Task objective
Among the records below, find the line that has "Constantine.mpeg | Budżet: 920,000 -> 966,000"; from there, give the lines again exactly, and stop after the line that has "drzewa.jpg | Budżet: 2,300 -> 2,415".

Given data

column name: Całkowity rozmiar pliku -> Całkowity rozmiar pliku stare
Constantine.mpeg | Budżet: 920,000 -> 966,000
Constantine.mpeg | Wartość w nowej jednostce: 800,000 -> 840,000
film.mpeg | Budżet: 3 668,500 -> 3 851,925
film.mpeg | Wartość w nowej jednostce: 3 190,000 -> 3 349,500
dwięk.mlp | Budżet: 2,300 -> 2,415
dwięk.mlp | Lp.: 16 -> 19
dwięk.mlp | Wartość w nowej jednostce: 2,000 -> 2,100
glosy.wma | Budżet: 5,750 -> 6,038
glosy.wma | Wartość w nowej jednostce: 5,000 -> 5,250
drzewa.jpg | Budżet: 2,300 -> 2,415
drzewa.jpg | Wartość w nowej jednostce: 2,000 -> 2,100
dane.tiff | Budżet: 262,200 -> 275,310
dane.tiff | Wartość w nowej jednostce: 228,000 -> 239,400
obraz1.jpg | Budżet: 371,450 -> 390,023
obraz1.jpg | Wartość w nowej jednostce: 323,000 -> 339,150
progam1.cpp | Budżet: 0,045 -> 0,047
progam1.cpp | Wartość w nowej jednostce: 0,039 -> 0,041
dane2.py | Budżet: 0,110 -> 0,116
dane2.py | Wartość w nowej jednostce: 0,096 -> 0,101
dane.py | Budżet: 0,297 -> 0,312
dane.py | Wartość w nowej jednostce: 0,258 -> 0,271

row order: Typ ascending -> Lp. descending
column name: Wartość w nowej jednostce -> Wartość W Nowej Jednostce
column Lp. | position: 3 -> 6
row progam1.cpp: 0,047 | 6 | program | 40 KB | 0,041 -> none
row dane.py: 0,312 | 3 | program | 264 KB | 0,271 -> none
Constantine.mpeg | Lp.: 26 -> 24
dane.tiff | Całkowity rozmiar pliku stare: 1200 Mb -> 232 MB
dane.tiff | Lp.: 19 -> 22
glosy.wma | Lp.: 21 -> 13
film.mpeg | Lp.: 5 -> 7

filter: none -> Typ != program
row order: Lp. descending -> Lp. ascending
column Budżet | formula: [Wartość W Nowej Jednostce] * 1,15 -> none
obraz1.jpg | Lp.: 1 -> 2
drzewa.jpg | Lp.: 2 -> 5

==

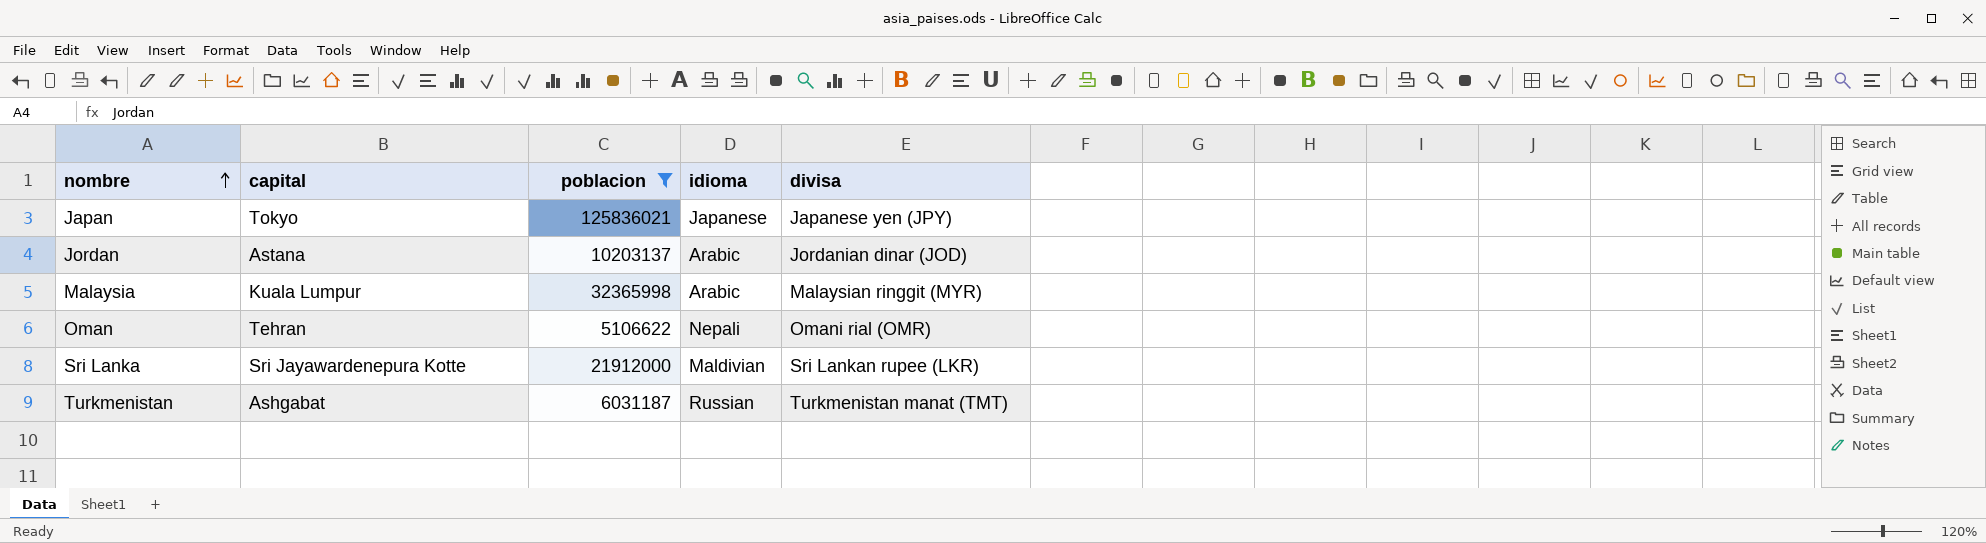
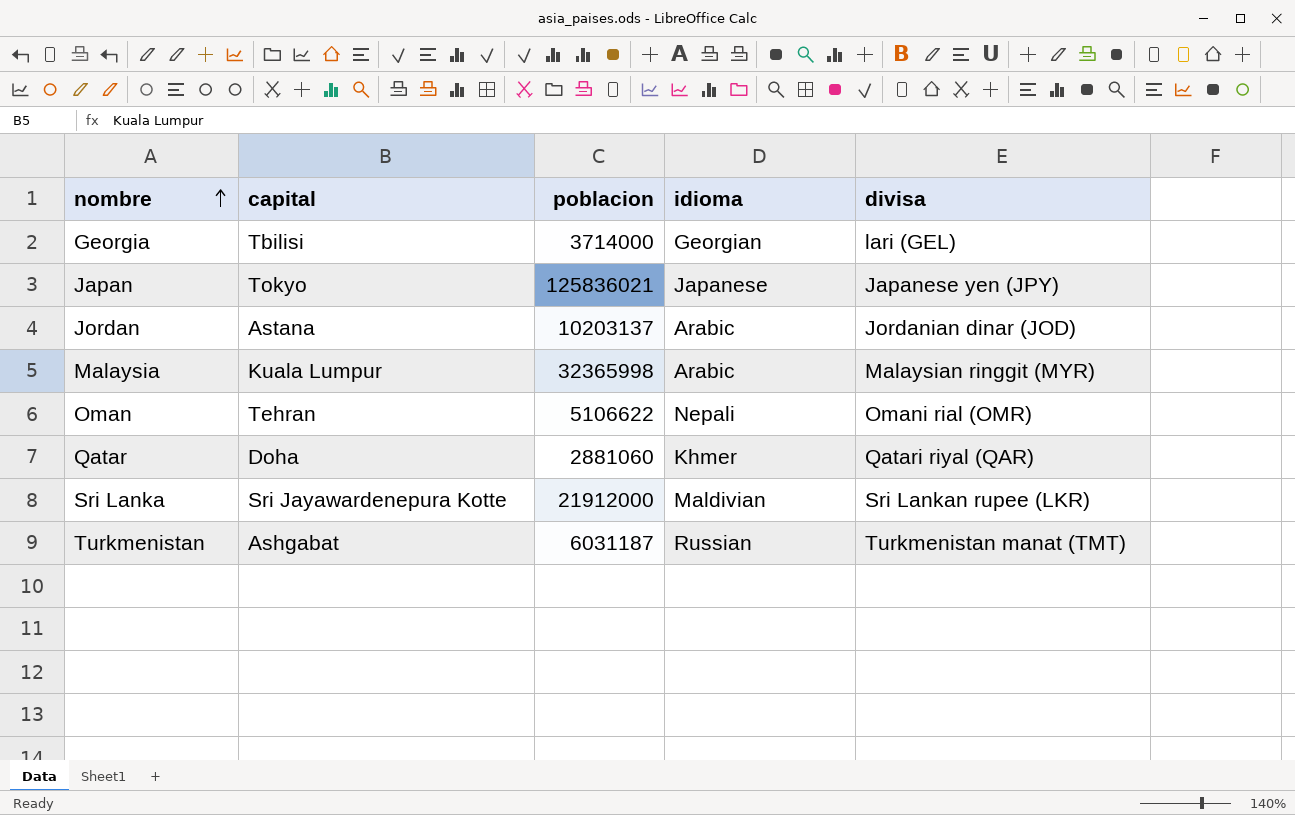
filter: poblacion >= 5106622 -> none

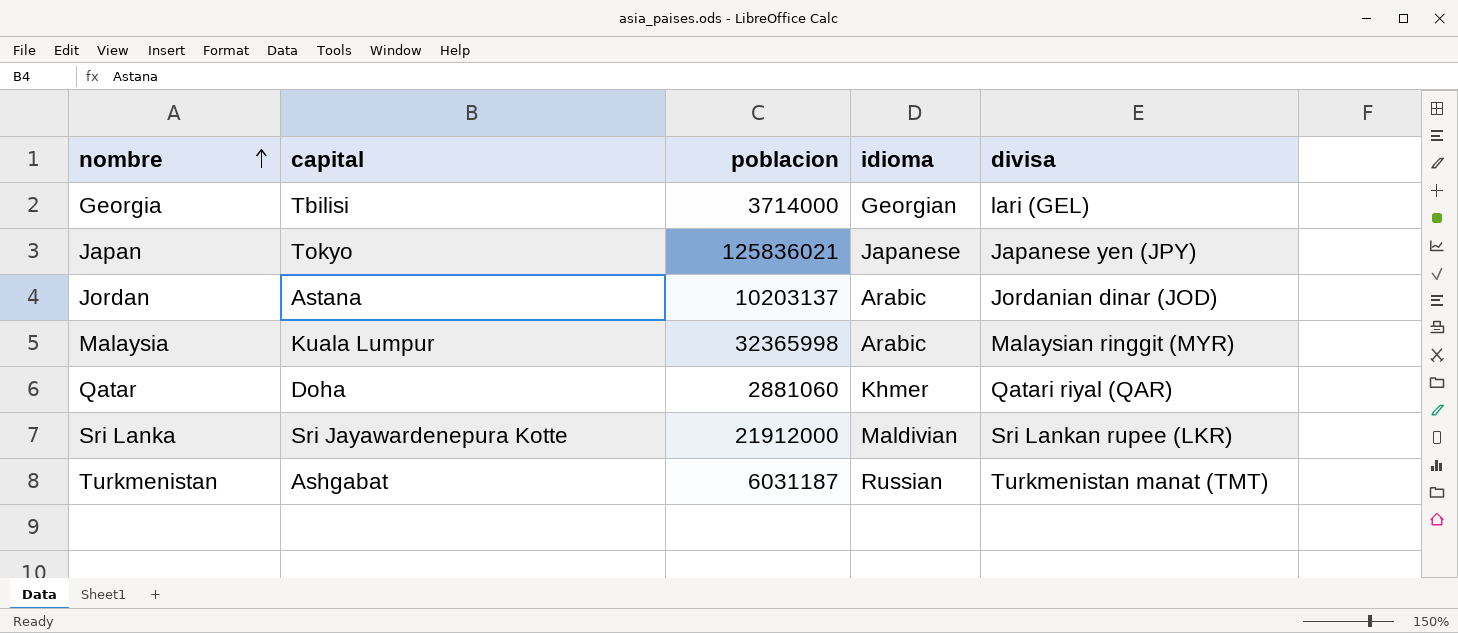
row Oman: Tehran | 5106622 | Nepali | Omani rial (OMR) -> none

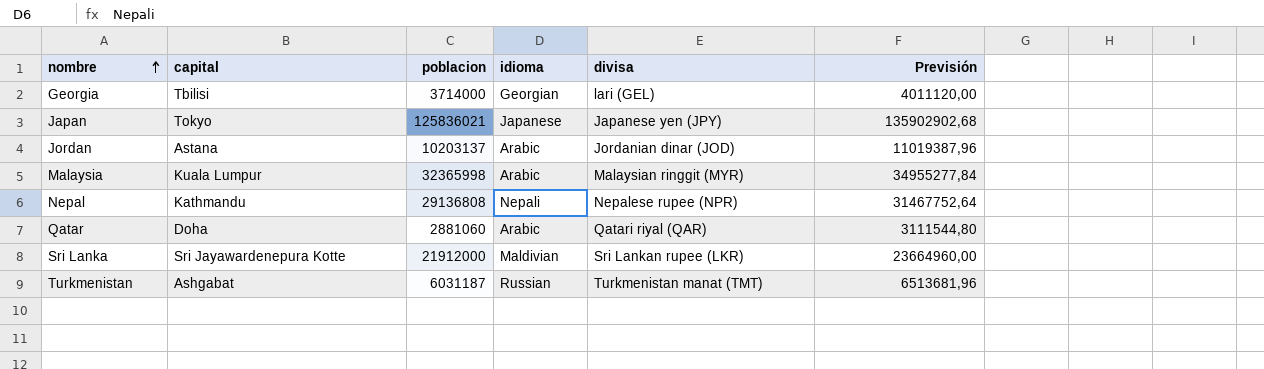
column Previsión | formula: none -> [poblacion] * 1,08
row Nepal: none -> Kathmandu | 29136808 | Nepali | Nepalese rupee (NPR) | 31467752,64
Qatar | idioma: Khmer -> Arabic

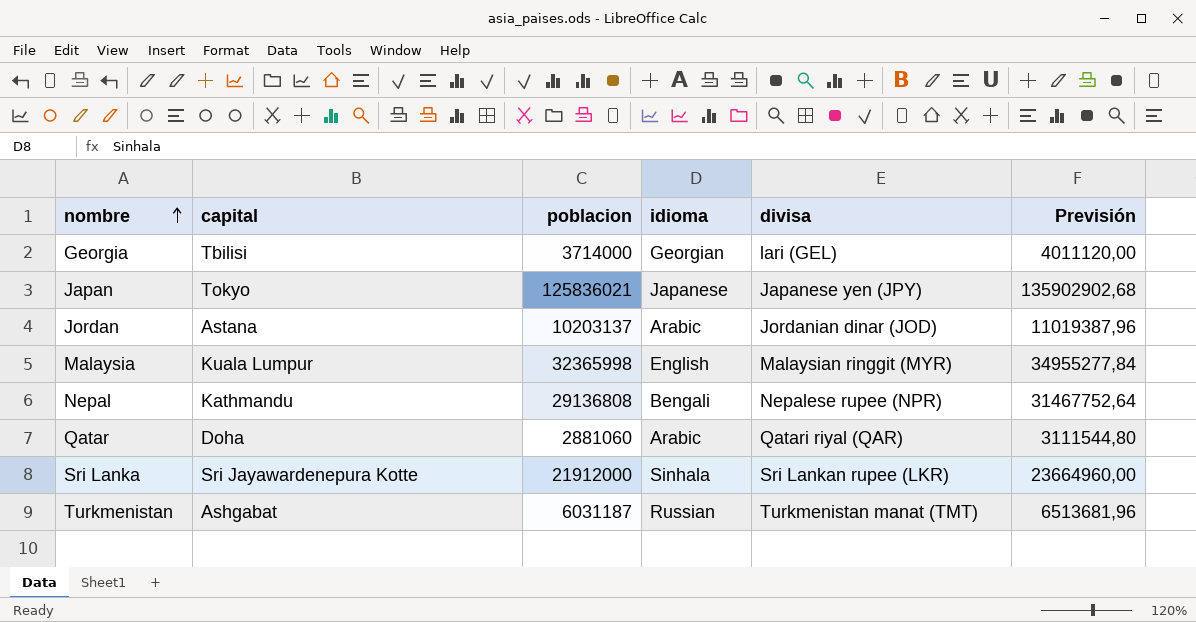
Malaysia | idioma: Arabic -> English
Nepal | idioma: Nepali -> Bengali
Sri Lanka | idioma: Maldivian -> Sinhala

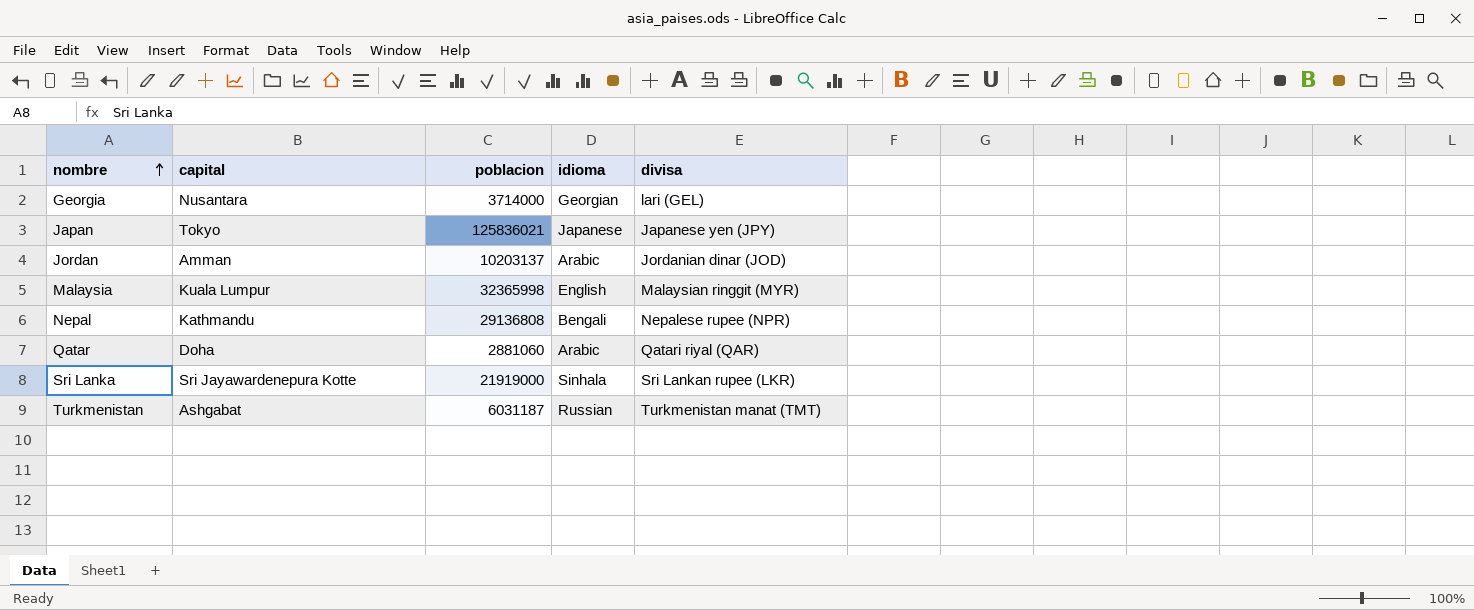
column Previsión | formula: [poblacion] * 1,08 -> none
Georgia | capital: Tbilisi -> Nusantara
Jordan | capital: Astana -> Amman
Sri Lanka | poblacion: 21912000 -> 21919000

Answer to this problem
Constantine.mpeg | Budżet: 920,000 -> 966,000
Constantine.mpeg | Wartość w nowej jednostce: 800,000 -> 840,000
film.mpeg | Budżet: 3 668,500 -> 3 851,925
film.mpeg | Wartość w nowej jednostce: 3 190,000 -> 3 349,500
dwięk.mlp | Budżet: 2,300 -> 2,415
dwięk.mlp | Lp.: 16 -> 19
dwięk.mlp | Wartość w nowej jednostce: 2,000 -> 2,100
glosy.wma | Budżet: 5,750 -> 6,038
glosy.wma | Wartość w nowej jednostce: 5,000 -> 5,250
drzewa.jpg | Budżet: 2,300 -> 2,415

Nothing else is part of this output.